Page bounced back to some degree in 1980, hitting .244/.311/.443, but his run with the A’s was almost over. He opened the 1981 season hitting .146 /.206/.292 in 98 plate appearances and was sent down to Triple-A Tacoma not long before the work stoppage. He killed the ball there, hitting .328/.408/.596, but the A’s didn’t call him back until September, and then it was only to sit. He was farmed out again in 1982, hit well again, but saw little big-league action aside from a mid-season call-up. He was on the roster for all of the 1983 season, but he rarely played—I can’t find a record of a DL stay—and seems to have been a pinch-hitter/spectator. Released after the season, he went back to the Pirates, but he got just 15 major-league PAs with them, spending almost all of a two-year stay with the organization at Triple-A Hawaii. Perhaps the tropical setting was some consolation for the fact that, despite slugging over .500 on the islands, his career was over.

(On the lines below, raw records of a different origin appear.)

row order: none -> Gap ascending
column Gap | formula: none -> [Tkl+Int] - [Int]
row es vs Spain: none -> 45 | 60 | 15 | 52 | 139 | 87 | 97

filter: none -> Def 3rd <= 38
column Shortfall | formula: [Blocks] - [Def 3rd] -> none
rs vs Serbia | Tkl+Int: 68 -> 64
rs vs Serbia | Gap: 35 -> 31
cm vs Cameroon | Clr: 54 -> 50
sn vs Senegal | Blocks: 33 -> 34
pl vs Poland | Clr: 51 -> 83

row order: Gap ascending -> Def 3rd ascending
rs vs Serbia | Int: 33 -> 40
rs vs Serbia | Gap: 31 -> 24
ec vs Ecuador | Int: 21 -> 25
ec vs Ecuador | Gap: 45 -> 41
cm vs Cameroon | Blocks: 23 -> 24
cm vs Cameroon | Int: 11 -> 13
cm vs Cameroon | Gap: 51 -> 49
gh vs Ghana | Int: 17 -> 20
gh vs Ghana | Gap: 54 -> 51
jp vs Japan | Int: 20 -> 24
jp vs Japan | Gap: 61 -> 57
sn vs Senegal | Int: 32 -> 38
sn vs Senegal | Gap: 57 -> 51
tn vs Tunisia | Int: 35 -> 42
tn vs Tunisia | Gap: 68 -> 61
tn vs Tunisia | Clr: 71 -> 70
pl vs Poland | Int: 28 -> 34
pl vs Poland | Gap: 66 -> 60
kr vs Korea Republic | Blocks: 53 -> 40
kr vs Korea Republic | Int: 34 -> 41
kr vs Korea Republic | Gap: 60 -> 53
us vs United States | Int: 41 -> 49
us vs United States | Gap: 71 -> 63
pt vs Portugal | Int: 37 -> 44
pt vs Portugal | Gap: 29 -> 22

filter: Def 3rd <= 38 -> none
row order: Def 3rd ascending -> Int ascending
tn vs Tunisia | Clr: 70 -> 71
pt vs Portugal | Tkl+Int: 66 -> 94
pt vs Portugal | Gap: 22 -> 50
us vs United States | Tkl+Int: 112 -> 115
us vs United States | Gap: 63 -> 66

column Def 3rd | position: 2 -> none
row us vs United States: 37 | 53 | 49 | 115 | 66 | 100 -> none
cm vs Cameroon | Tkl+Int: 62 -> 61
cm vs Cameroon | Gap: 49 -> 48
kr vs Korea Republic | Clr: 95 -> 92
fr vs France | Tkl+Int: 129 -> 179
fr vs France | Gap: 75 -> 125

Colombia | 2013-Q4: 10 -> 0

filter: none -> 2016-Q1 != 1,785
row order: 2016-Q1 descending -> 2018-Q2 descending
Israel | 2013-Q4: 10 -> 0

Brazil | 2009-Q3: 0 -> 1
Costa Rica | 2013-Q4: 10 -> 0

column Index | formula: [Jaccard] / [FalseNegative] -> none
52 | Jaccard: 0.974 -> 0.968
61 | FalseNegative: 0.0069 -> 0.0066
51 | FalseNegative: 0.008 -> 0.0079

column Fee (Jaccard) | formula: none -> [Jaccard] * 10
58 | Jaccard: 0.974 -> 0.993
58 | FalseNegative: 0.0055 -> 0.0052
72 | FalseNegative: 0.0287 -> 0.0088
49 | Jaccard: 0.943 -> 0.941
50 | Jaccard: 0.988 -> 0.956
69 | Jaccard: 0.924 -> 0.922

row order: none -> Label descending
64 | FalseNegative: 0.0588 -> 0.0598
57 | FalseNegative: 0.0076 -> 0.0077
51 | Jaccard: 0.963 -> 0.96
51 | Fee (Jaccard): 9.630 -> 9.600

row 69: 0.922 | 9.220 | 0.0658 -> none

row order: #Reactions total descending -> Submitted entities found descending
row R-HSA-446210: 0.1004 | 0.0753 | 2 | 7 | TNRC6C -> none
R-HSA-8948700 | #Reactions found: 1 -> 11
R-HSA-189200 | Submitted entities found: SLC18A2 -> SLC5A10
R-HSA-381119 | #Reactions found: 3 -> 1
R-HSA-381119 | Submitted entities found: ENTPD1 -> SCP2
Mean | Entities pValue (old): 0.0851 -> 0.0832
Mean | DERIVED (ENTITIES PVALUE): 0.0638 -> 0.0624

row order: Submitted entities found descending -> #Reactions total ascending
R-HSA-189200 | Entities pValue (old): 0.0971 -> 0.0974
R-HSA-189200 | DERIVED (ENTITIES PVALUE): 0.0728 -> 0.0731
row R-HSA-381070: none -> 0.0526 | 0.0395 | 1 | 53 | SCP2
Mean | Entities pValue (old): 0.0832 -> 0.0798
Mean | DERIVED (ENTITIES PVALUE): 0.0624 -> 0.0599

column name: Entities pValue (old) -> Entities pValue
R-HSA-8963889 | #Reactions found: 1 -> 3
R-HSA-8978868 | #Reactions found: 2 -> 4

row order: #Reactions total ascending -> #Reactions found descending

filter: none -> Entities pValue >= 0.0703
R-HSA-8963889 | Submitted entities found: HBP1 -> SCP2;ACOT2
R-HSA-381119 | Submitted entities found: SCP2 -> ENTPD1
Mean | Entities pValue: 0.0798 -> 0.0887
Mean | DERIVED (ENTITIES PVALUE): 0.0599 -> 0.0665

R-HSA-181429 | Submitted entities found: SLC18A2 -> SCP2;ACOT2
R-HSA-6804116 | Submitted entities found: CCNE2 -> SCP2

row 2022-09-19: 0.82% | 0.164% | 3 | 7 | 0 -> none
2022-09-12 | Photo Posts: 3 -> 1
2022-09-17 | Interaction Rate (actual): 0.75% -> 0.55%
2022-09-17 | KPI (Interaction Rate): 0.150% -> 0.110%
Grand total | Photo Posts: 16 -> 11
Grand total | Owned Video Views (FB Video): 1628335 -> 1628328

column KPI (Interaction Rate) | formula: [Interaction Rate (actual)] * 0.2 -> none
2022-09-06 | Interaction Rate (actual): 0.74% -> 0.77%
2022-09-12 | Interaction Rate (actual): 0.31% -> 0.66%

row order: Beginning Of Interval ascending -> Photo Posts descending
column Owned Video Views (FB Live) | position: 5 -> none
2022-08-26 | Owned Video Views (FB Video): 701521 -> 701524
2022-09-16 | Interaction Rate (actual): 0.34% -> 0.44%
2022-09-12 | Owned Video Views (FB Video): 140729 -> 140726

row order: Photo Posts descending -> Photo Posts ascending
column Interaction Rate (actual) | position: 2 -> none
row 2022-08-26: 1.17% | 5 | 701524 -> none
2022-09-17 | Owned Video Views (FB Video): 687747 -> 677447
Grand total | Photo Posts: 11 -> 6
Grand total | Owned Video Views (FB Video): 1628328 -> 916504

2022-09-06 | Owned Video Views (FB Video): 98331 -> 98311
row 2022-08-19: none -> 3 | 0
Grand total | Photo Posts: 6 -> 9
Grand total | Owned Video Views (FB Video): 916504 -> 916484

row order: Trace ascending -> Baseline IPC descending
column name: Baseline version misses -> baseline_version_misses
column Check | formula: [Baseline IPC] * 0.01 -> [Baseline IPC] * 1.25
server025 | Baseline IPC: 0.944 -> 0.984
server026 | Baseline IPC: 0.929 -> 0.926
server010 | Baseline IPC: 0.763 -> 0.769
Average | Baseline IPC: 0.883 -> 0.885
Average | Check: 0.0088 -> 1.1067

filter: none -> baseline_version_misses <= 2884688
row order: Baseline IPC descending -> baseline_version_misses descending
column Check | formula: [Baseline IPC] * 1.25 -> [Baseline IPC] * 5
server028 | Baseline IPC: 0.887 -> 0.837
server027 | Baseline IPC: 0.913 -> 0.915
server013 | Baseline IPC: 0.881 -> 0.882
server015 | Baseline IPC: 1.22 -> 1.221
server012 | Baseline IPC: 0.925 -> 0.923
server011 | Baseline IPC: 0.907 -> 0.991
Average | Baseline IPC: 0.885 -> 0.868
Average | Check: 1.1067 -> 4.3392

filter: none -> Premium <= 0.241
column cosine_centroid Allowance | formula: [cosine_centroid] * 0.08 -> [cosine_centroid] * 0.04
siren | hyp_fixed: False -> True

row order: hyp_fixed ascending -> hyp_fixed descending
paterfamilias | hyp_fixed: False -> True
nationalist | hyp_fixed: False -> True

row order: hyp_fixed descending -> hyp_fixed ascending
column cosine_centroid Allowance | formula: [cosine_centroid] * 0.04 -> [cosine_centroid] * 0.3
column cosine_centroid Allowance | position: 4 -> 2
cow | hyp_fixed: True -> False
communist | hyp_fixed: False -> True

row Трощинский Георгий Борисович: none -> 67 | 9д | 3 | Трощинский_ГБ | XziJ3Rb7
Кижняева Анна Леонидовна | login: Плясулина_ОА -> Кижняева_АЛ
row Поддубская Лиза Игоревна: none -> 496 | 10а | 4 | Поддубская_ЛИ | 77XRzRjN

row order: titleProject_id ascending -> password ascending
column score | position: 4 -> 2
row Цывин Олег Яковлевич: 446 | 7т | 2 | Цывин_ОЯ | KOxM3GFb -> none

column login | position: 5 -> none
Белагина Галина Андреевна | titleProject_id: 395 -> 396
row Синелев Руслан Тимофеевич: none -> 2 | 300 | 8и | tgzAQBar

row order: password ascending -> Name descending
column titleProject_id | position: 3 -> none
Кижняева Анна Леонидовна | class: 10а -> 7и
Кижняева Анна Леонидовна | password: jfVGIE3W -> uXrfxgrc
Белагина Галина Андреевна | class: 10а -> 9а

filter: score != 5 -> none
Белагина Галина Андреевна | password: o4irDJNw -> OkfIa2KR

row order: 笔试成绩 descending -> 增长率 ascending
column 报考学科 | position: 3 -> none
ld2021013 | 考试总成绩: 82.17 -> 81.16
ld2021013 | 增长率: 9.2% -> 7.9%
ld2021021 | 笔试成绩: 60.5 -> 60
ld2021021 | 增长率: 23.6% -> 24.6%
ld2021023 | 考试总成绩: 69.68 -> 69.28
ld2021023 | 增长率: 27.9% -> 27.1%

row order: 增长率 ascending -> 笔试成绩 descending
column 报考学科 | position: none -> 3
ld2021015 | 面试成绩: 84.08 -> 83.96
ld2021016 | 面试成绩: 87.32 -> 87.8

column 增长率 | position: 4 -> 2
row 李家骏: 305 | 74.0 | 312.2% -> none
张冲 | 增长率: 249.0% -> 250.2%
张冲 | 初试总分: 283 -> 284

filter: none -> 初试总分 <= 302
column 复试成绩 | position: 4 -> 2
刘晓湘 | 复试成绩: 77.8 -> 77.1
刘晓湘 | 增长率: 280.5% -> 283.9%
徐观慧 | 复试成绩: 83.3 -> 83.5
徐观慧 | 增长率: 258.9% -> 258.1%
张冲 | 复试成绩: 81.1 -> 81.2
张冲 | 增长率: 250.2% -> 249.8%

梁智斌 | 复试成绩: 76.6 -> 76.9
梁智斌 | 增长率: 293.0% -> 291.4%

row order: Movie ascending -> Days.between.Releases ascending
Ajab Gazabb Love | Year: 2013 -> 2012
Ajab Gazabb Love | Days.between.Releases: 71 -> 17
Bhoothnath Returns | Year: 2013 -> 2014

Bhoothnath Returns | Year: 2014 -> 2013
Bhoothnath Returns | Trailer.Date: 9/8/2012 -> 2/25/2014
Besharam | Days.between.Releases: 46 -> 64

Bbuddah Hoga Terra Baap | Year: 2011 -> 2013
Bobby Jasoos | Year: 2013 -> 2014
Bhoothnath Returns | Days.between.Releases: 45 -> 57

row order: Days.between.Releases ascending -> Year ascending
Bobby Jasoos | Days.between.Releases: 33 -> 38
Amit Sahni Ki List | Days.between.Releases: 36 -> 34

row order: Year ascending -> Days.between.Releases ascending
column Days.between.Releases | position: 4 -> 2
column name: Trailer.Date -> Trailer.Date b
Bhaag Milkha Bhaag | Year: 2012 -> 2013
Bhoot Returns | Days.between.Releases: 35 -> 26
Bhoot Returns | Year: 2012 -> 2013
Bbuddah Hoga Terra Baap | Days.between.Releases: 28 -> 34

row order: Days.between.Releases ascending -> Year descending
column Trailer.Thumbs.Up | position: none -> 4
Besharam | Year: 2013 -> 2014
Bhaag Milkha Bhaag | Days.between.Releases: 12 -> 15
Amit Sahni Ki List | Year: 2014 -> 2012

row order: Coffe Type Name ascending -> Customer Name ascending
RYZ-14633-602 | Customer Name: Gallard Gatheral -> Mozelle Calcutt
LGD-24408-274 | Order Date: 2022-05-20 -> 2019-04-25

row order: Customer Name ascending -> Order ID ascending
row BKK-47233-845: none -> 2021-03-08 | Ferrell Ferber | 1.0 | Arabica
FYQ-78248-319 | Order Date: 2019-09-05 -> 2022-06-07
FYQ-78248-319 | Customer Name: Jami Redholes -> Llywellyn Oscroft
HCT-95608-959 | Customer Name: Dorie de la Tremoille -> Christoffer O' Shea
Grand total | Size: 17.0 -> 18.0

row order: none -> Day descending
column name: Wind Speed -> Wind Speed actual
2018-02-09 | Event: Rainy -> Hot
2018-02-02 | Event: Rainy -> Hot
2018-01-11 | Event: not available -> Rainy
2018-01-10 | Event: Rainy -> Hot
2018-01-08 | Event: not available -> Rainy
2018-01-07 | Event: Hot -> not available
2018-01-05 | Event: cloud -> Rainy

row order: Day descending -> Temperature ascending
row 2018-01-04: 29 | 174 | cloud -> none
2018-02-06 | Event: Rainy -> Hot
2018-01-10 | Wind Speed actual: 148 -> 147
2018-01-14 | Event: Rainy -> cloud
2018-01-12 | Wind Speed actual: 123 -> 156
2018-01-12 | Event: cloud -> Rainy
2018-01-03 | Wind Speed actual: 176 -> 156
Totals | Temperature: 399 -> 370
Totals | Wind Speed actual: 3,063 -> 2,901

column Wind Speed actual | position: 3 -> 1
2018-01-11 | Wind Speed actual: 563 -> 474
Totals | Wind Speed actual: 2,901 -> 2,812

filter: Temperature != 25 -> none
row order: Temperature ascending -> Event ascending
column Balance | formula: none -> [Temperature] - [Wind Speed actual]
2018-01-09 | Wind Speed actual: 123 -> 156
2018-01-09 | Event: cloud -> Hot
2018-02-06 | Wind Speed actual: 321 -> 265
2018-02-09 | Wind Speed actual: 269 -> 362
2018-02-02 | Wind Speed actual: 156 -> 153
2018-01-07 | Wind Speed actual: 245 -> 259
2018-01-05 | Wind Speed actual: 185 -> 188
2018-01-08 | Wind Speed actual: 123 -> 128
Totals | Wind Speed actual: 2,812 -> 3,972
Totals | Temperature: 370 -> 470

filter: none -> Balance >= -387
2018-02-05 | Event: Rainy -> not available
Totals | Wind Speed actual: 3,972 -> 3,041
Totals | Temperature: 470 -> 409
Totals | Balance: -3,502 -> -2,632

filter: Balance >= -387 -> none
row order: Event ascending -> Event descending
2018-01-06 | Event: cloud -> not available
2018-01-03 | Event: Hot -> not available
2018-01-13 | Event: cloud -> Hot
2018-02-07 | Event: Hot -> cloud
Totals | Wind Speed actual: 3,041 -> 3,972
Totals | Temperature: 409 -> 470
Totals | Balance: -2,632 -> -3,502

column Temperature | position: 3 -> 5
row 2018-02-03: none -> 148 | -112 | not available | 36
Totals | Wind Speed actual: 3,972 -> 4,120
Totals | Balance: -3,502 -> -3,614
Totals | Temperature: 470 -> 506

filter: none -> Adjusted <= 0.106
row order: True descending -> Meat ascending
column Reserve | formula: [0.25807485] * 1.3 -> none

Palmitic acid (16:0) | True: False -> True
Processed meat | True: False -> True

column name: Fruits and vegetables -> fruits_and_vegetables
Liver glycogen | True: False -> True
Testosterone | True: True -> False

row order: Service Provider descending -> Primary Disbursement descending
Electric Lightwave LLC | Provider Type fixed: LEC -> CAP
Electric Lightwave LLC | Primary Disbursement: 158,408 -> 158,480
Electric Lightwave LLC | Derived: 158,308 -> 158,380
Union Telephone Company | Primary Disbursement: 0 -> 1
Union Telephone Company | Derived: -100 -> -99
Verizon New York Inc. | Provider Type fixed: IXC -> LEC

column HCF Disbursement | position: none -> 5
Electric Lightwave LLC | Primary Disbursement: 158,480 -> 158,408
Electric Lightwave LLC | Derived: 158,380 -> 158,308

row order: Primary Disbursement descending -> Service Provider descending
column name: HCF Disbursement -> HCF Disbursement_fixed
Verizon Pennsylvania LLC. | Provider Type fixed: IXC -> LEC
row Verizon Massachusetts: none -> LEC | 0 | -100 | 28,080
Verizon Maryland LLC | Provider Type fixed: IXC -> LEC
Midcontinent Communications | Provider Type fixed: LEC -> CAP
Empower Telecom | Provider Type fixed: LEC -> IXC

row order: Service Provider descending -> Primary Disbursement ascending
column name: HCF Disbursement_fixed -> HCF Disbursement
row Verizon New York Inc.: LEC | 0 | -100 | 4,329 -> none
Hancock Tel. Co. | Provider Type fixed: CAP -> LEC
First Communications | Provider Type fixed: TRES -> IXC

Page was gone as mysteriously as he came. He stayed in the game, coaching in the majors for the Royals, Cardinals, and Nationals, serving the latter two organizations as hitting coach. So mystery solved, right? Funny card, old rookie, bad hand, bad eyes? Well, maybe. Reading through the comments from those that knew him on mlb.com, there seems to be the suggestion that there is still something about Page we don’t know. “He didn't have an easy life,” Tony LaRussa is quoted as saying. Dave McKay, a teammate with the A’s and fellow coach with the Cardinals, said, “It's just really sad. His life was straightened out, he was heading in the right direction, it seemed like.”

So, was his life being headed in the wrong direction part of his abrupt fade? We will probably never know, at least not on the record. All I know for sure is that I will always cherish that card and the image of a man about to say… something, though having written this remembrance I am less certain than ever that he ever got to say it.

Steven Goldman is an author of Baseball Prospectus.